A faithful copy of all the records is needed, with the pictures omitted.

START Information given

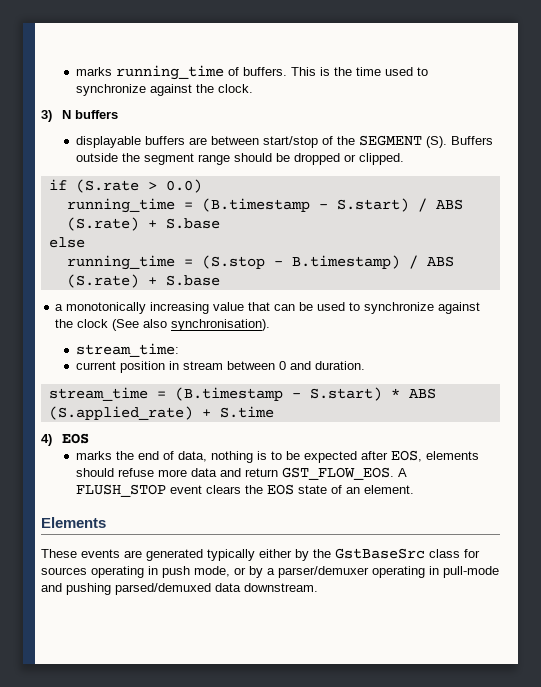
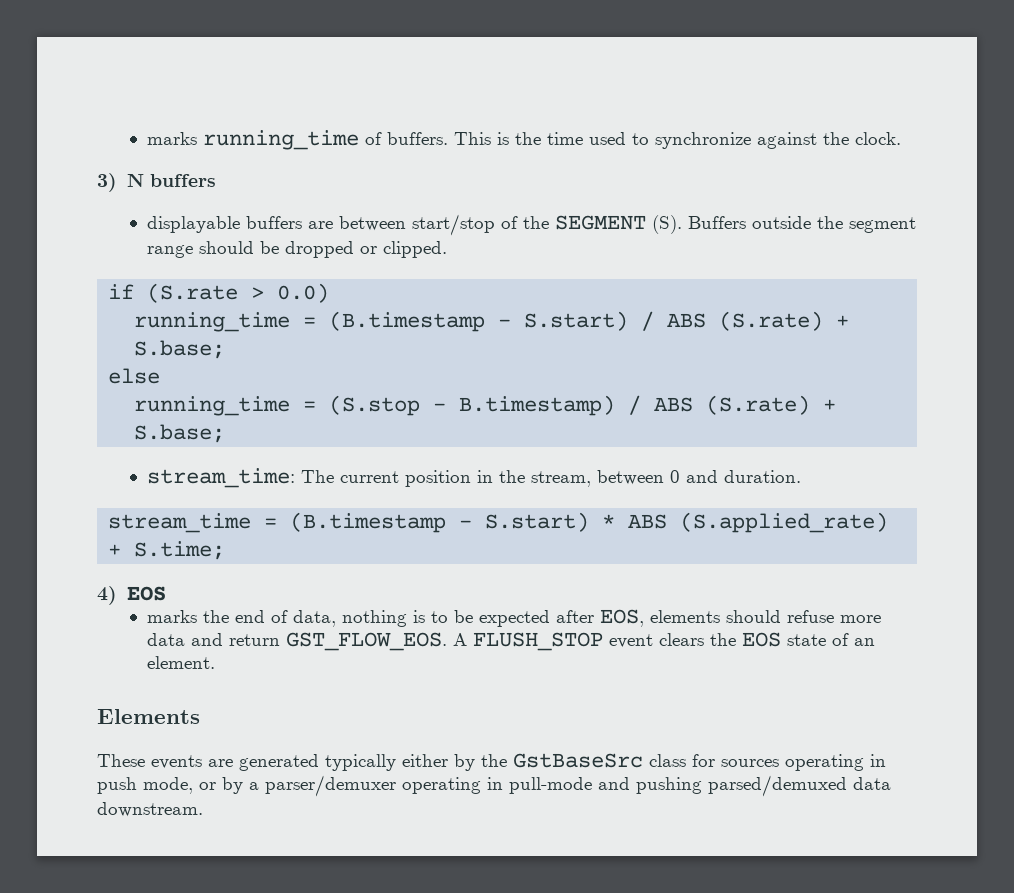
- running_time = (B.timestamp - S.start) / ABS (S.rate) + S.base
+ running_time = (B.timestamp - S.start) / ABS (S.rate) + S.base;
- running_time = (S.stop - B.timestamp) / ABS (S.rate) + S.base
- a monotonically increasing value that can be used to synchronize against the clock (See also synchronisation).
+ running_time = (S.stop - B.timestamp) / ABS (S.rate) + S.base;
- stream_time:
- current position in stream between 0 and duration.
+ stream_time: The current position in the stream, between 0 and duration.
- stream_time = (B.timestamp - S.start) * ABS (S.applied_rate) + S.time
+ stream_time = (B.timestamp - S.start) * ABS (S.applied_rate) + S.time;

END Information given

• _Answer below_:
- running_time = (B.timestamp - S.start) / ABS (S.rate) + S.base
+ running_time = (B.timestamp - S.start) / ABS (S.rate) + S.base;
- running_time = (S.stop - B.timestamp) / ABS (S.rate) + S.base
- a monotonically increasing value that can be used to synchronize against the clock (See also synchronisation).
+ running_time = (S.stop - B.timestamp) / ABS (S.rate) + S.base;
- stream_time:
- current position in stream between 0 and duration.
+ stream_time: The current position in the stream, between 0 and duration.
- stream_time = (B.timestamp - S.start) * ABS (S.applied_rate) + S.time
+ stream_time = (B.timestamp - S.start) * ABS (S.applied_rate) + S.time;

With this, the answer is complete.